■ Work item
With pictures left out, set down every record word for word.

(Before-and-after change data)
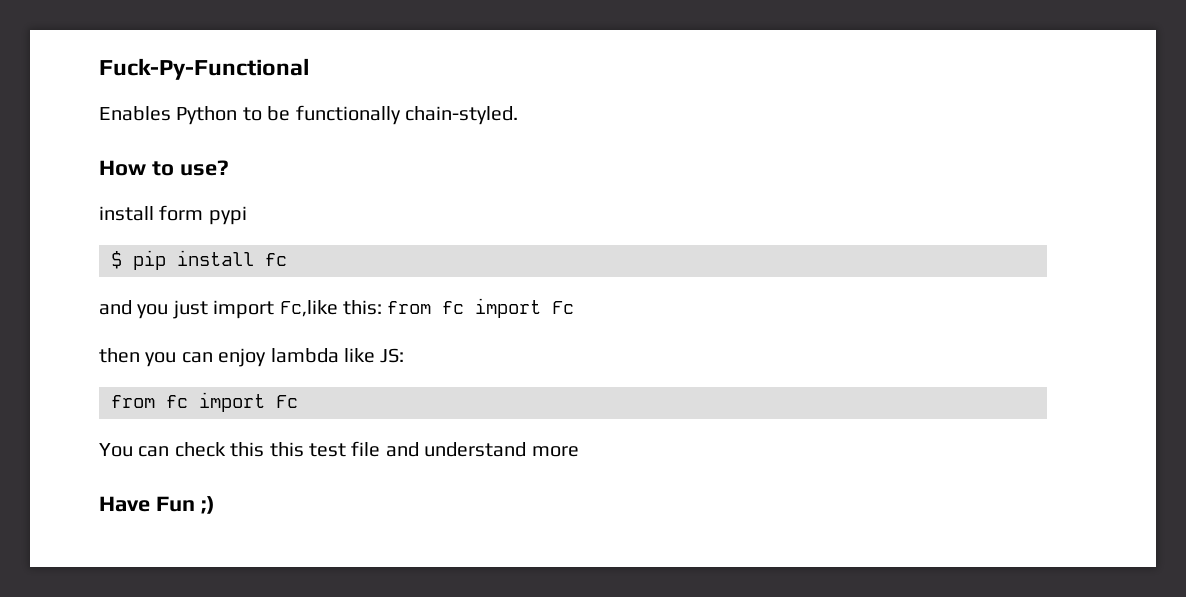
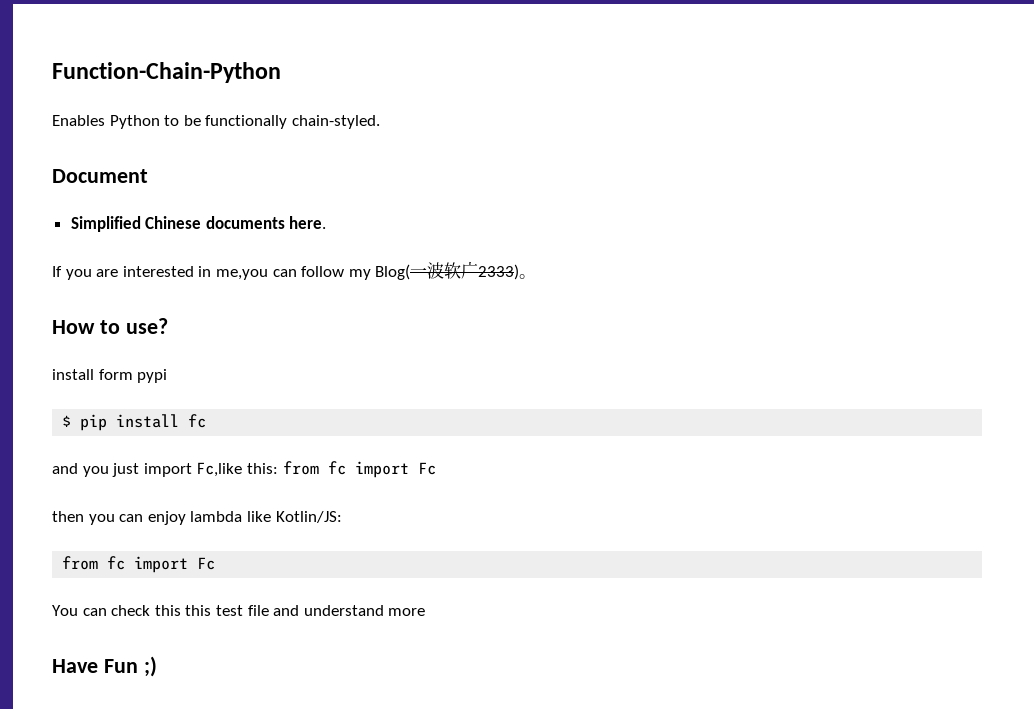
[99,58,309,80] Fuck-Py-Functional -> [52,62,281,83] Function-Chain-Python
(518, 115) none -> [52,169,148,183] [70,216,327,232] [52,261,537,280] // Document // Simplified Chinese documents here. // If you are interested in me,you can follow my Blog(一波软广2333)。
[380,348,405,363] JS: -> [275,511,342,523] Kotlin/JS:

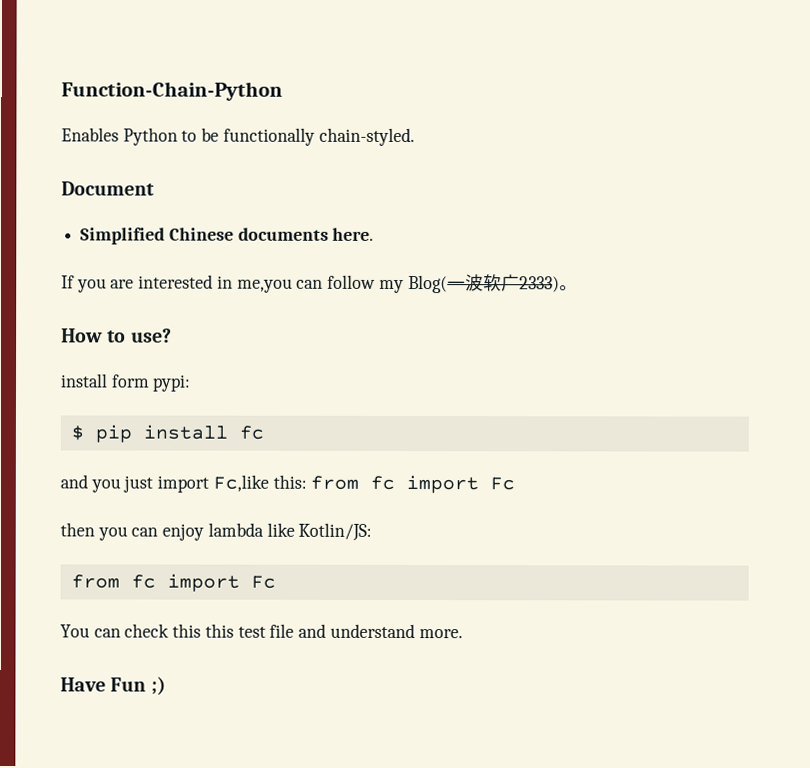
[137,369,168,383] pypi -> [152,374,192,392] pypi:
[388,608,426,616] more -> [418,629,463,639] more.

■ Written answer
[99,58,309,80] Fuck-Py-Functional -> [52,62,281,83] Function-Chain-Python
(518, 115) none -> [52,169,148,183] [70,216,327,232] [52,261,537,280] // Document // Simplified Chinese documents here. // If you are interested in me,you can follow my Blog(一波软广2333)。
[380,348,405,363] JS: -> [275,511,342,523] Kotlin/JS:

[137,369,168,383] pypi -> [152,374,192,392] pypi:
[388,608,426,616] more -> [418,629,463,639] more.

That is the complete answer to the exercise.